The River Valley Master Gardeners are a volunteer organization dedicated to serving our community through horticultural work.  Our members come from Crawford and Sebastian Counties in Arkansas and the adjacent counties in Oklahoma.   The Learning Fields is a hands-on horticulture education center operated by the Master Gardeners.  To learn more about Master Gardeners or this project, contact the Sebastian County Cooperative Extension Service at 479-484-7737.

The Learning Fields is a registered non-profit corporation in Arkansas.


Raised Bed Gardening

Summer Update:
Summer was as tough on me as it was you!  I had exactly zero tomatoes due to the heat.  While summer may be a loss, I will be planting a fall garden.  The September issue of Entertainment Fort Smith has an article about fall gardens, what to plant and when. Good luck!




One of the best ways for a family to begin gardening is to use raised beds. This is an especially good technique in town as one can achieve high yields in a small space.

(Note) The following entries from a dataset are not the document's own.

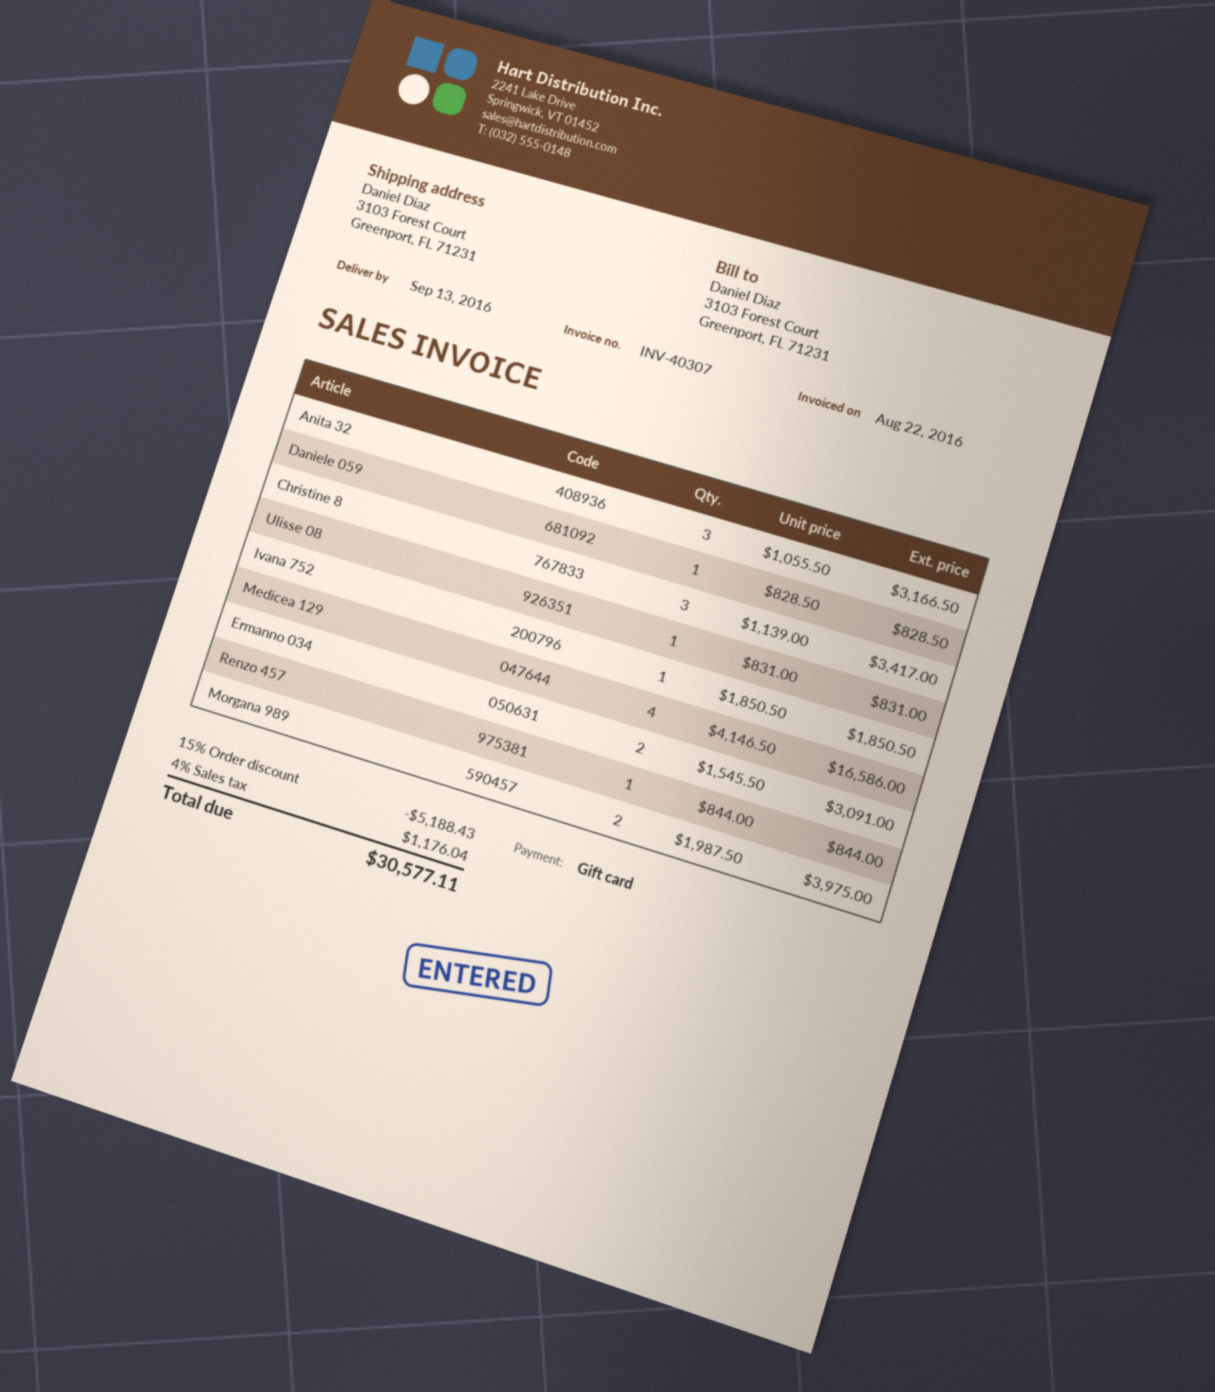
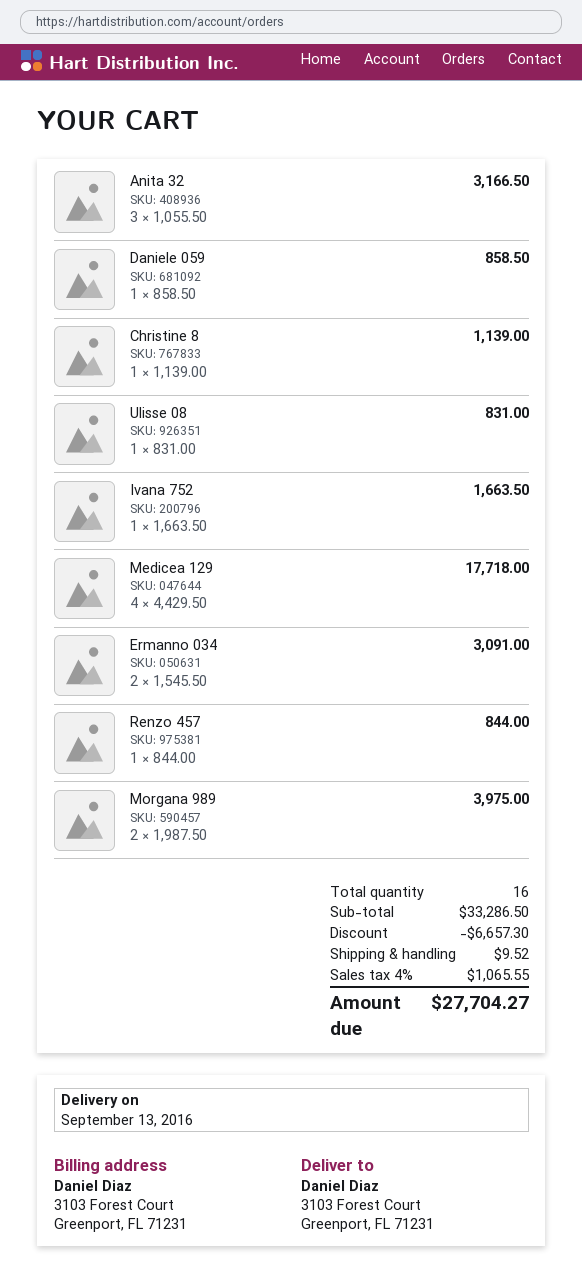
Daniele 059: 1 x 828.50 = 828.50 -> 1 x 858.50 = 858.50
Christine 8: 3 x 1139.00 = 3417.00 -> 1 x 1139.00 = 1139.00
Ivana 752: 1 x 1850.50 = 1850.50 -> 1 x 1663.50 = 1663.50
Medicea 129: 4 x 4146.50 = 16586.00 -> 4 x 4429.50 = 17718.00
discount: 5188.43 -> 6657.30
shipping: none -> 9.52
tax: 4% = 1176.04 -> 4% = 1065.55
total: 30577.11 -> 27704.27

At the Learning Fields, the U of A Cooperative Extension Service has installed 6 raised beds.  Each year we grow something different. 
  • 2009 Summer: 14 Tomato varieties and 4 Eggplant varieties
  • 2010 Summer: A "Rainbow" garden of ornamentals representing the color wheel
  • 2010 Fall: Cole Crops (Fantastic broccoli yield!)
  • 2011 Summer: Mixed vegetables and herbs including all sorts of things I don't eat like zucchini and cucumbers... Too bad the summer of 2011 was so brutal. Not tomatoes due to heat. But I grew a great crop of squash bugs!
Here's a shot of the Chinese cabbage and the carrot and beet bed this fall.  
(The red stuff is coleus, alternathera, and Dark Opal basil that I hadn't pulled out yet.  Nothing edible!)

Cabbage bed. 
Broccoli is in the background and had just been harvested.  Way back there, the brick thing is the spiral herb garden, in case you wondered!

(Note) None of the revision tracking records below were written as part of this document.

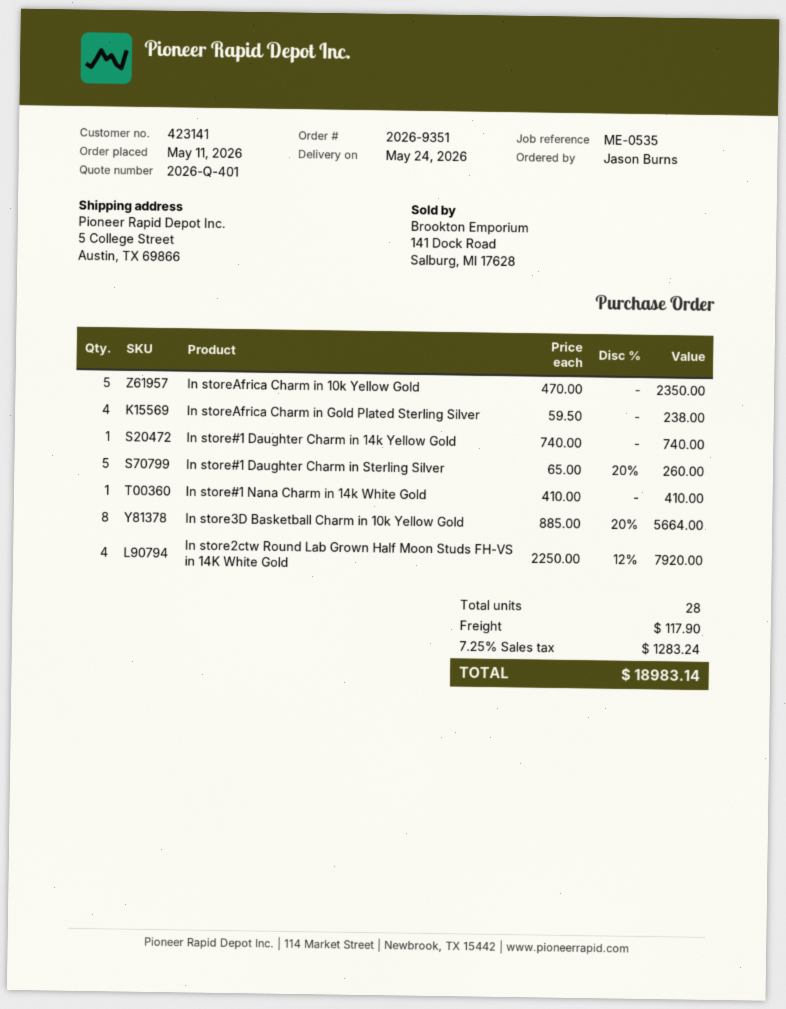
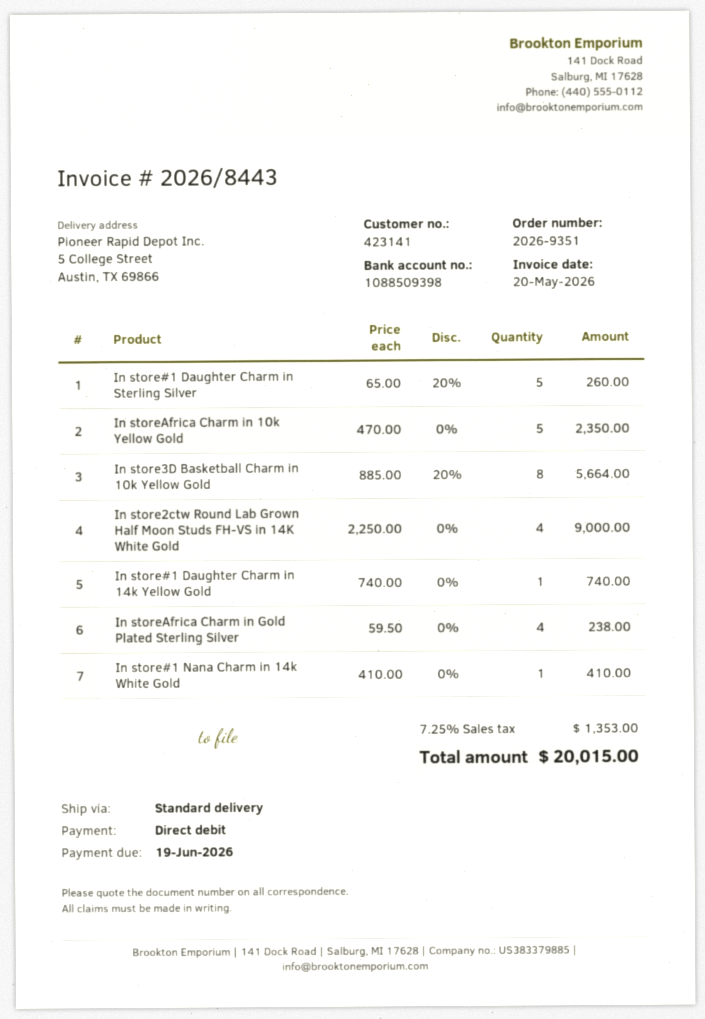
In store2ctw Round Lab Grown Half Moon Studs FH-VS in 14K White Gold: 4 x 2250.00 - 12% = 7920.00 -> 4 x 2250.00 = 9000.00
shipping: 117.90 -> none
tax: 7.25% = 1283.24 -> 7.25% = 1353.00
total: 18983.14 -> 20015.00

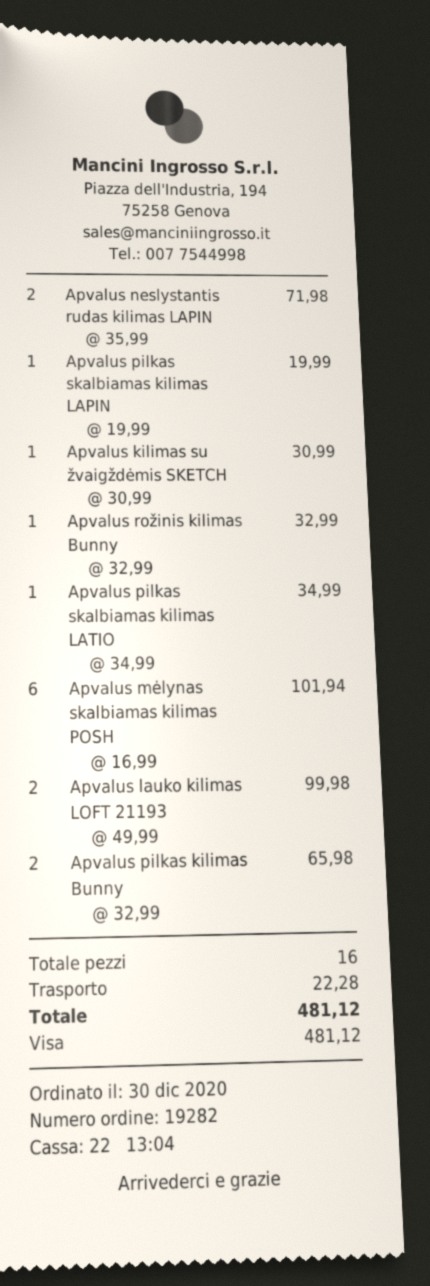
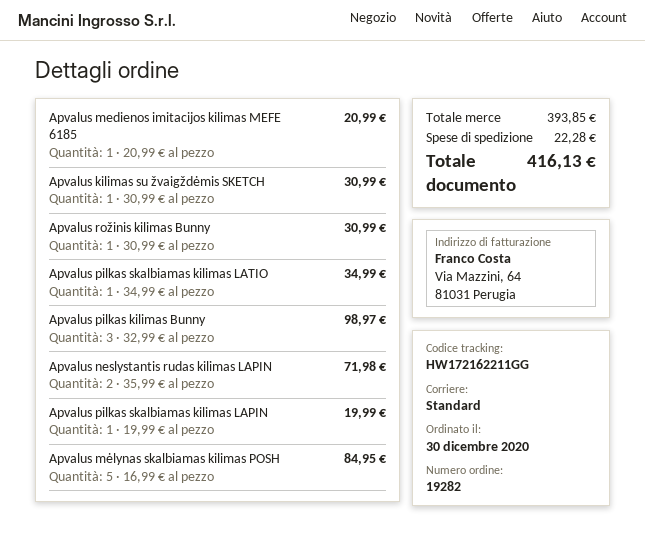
Apvalus rožinis kilimas Bunny: 1 x 32.99 = 32.99 -> 1 x 30.99 = 30.99
Apvalus mėlynas skalbiamas kilimas POSH: 6 x 16.99 = 101.94 -> 5 x 16.99 = 84.95
Apvalus lauko kilimas LOFT 21193: 2 x 49.99 = 99.98 -> none
Apvalus pilkas kilimas Bunny: 2 x 32.99 = 65.98 -> 3 x 32.99 = 98.97
Apvalus medienos imitacijos kilimas MEFE 6185: none -> 1 x 20.99 = 20.99
total: 481.12 -> 416.13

Showing off the inaugural tomato variety trial early in the season. 
WOW, that was a HOT day!

HOW TO BUILD THEM, YOU ASK?

CONCRETE BLOCKS

There's lots of ways to build a raised bed.  A version that is cheap and works great with herbs is to use concrete blocks.  Go to a commercial building supply and ask for seconds, they're cheaper.  This will be about 8" tall, but you can buy half block as caps and get it closer to 12".  You can make any size bed this way, but I recommend limiting the width to 4' so you can reach across without putting your weight in the bed and compacting the soil.




LANDSCAPE TIMBERS

This version is very common.  It uses landscape timbers.  I excavate a little of the dirt from the middle when I make this kind.  You can make it 2 or 3 timbers high.  This works well, but it may not last as long as some other systems.  This will make a 4' x 8' bed.



TREATED 2x6 LUMBER

This is the plan I used at the Learning Fields.  It has a neat appearance and is easy to build.  I use 2" x 6" pressure treated pine (you can use any wood, just make sure it won't rot.).  The long walls are 8' long; the short 4'.  I get a 8' long 4" x 4" and cut into 4 pieces for the corner anchors.  Build it upside down on a level surface with the legs sticking up.  I bury the legs.  The legs keep it from moving.  If you want to build one 10' or longer, you should add more legs so that no span is longer than about 9'.  This prevents bowing out when filled.  I attach the boards to the legs with lag screws with a washer.



Q-BERT?

Remember: you don't have to necessarily do rectangles!



What to fill it with?

There's lots of recipes on the internet for soil.  I just used 1/2 sandy topsoil, 1/2 compost.  I added 2 coffee cans' worth of lime to the beds.  I mulch with cottonseed hulls and at the end of the season turn it all in.  That helps with weeds and water use, too.